INSTRUCTIONS TO FOLLOW
Check every line of the data below for the word "apply" and say how many have it, without further comment.

GIVEN RECORDS

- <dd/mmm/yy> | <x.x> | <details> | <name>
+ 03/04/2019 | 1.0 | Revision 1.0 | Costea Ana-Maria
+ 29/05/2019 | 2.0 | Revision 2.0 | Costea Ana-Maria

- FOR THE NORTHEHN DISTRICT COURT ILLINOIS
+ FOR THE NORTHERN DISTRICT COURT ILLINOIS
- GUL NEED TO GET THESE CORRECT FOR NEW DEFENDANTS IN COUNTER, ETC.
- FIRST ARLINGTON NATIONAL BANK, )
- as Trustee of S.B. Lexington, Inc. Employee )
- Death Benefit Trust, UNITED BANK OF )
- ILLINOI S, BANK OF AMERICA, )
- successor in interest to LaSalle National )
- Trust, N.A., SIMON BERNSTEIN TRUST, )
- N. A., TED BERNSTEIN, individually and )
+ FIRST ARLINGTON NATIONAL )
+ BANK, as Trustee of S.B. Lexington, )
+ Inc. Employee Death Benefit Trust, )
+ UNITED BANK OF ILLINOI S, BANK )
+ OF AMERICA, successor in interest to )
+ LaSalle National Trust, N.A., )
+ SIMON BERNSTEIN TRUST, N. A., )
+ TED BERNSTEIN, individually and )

---

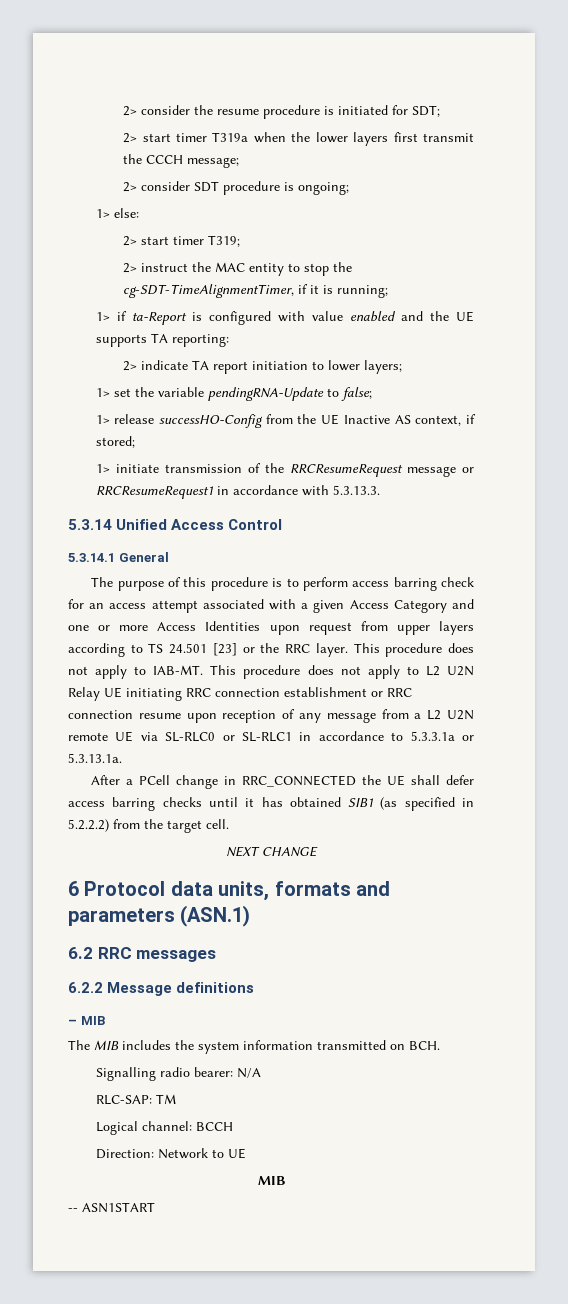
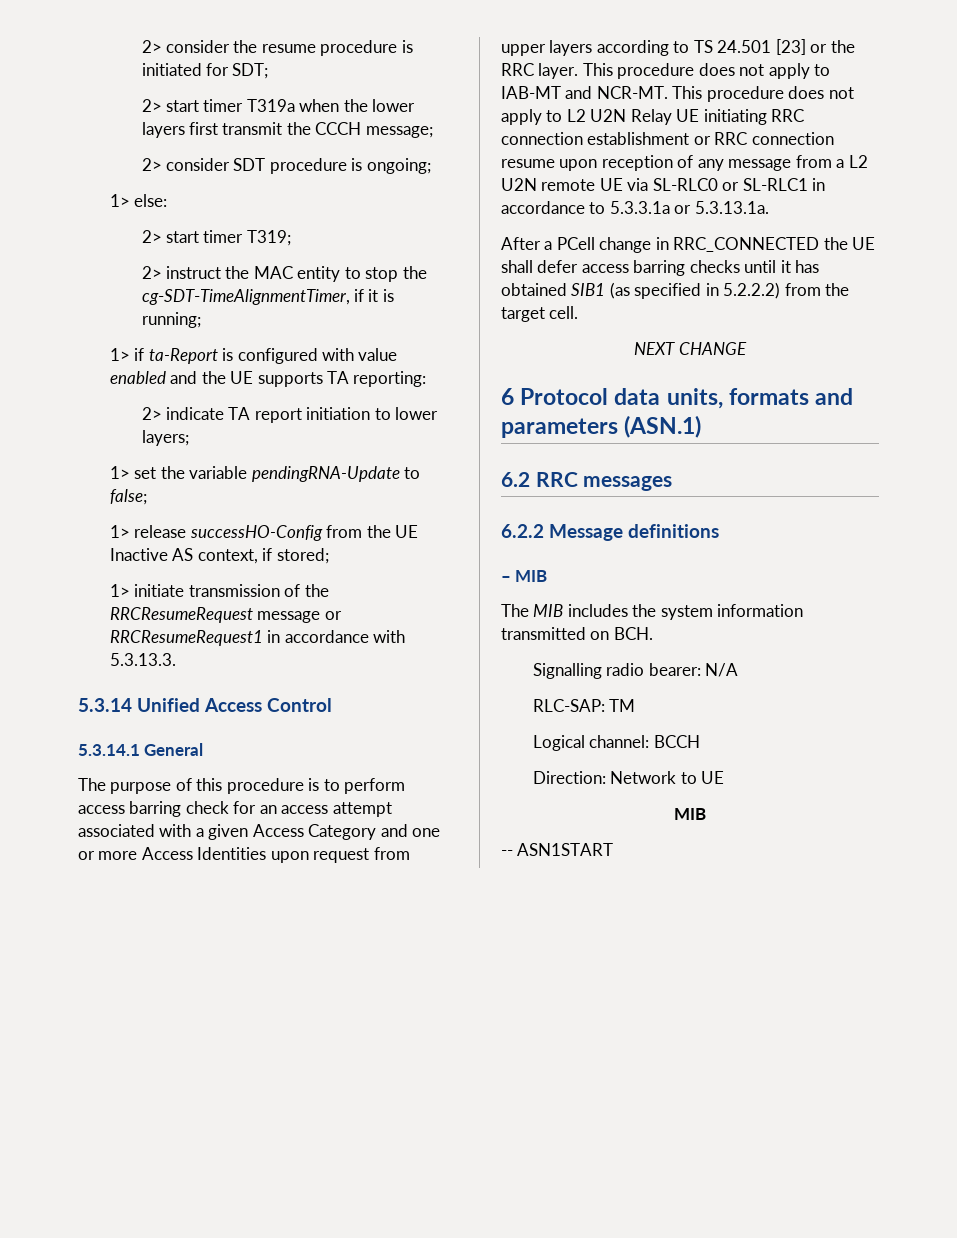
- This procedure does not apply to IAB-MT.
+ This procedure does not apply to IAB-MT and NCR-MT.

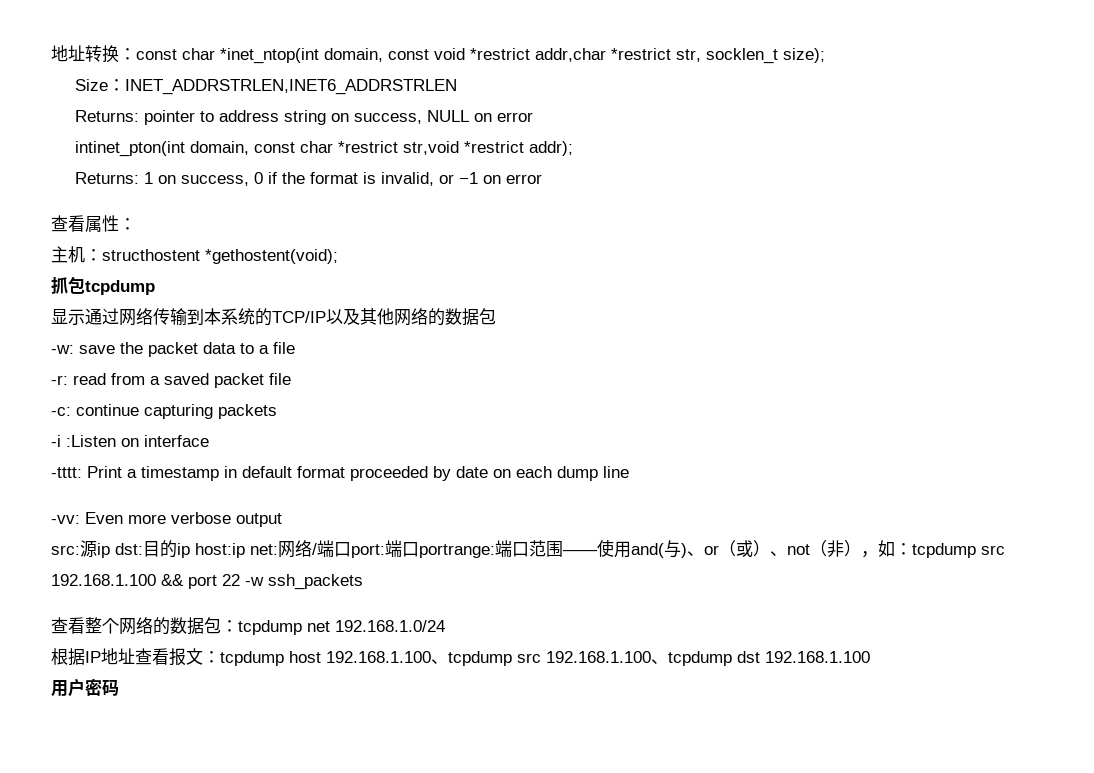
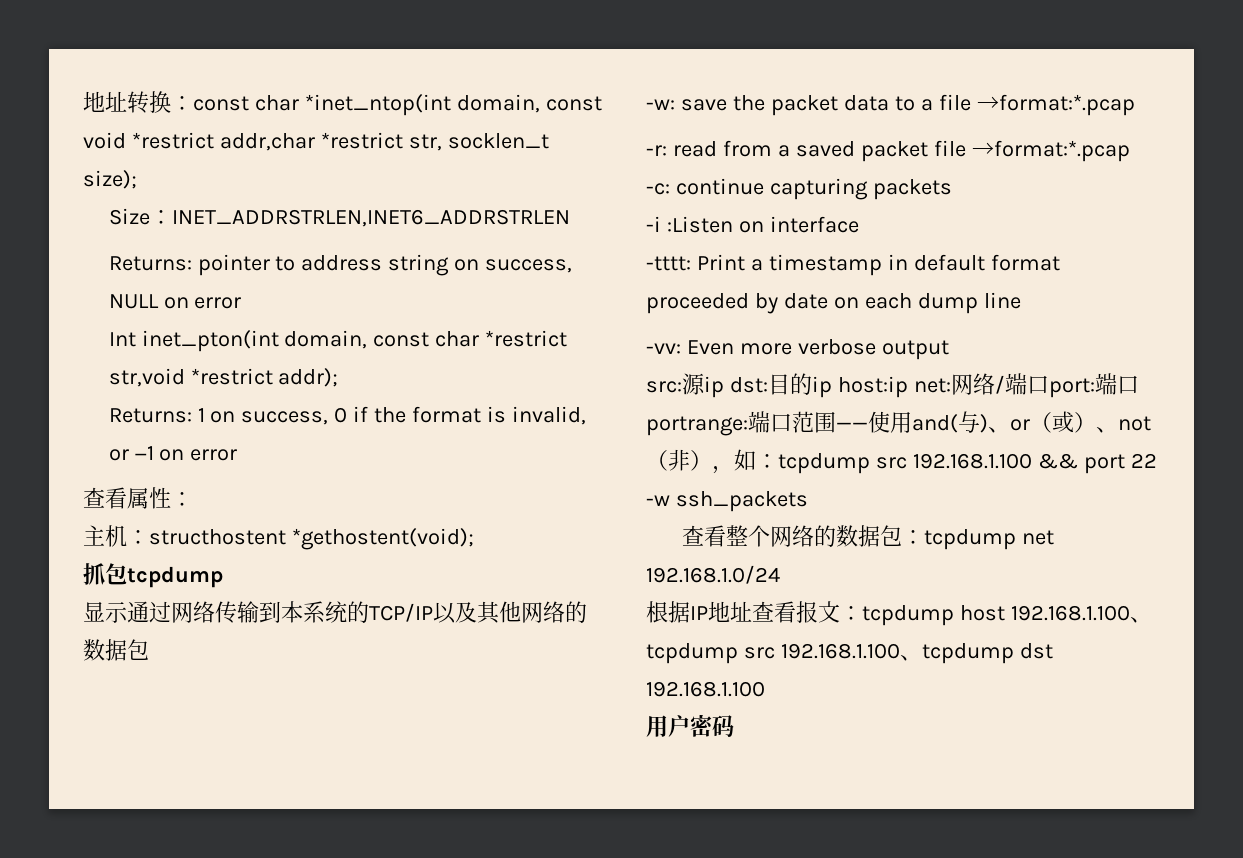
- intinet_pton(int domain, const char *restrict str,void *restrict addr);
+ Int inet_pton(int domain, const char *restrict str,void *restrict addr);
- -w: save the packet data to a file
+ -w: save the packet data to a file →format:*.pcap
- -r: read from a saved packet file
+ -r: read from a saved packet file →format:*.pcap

TASK RESPONSE
2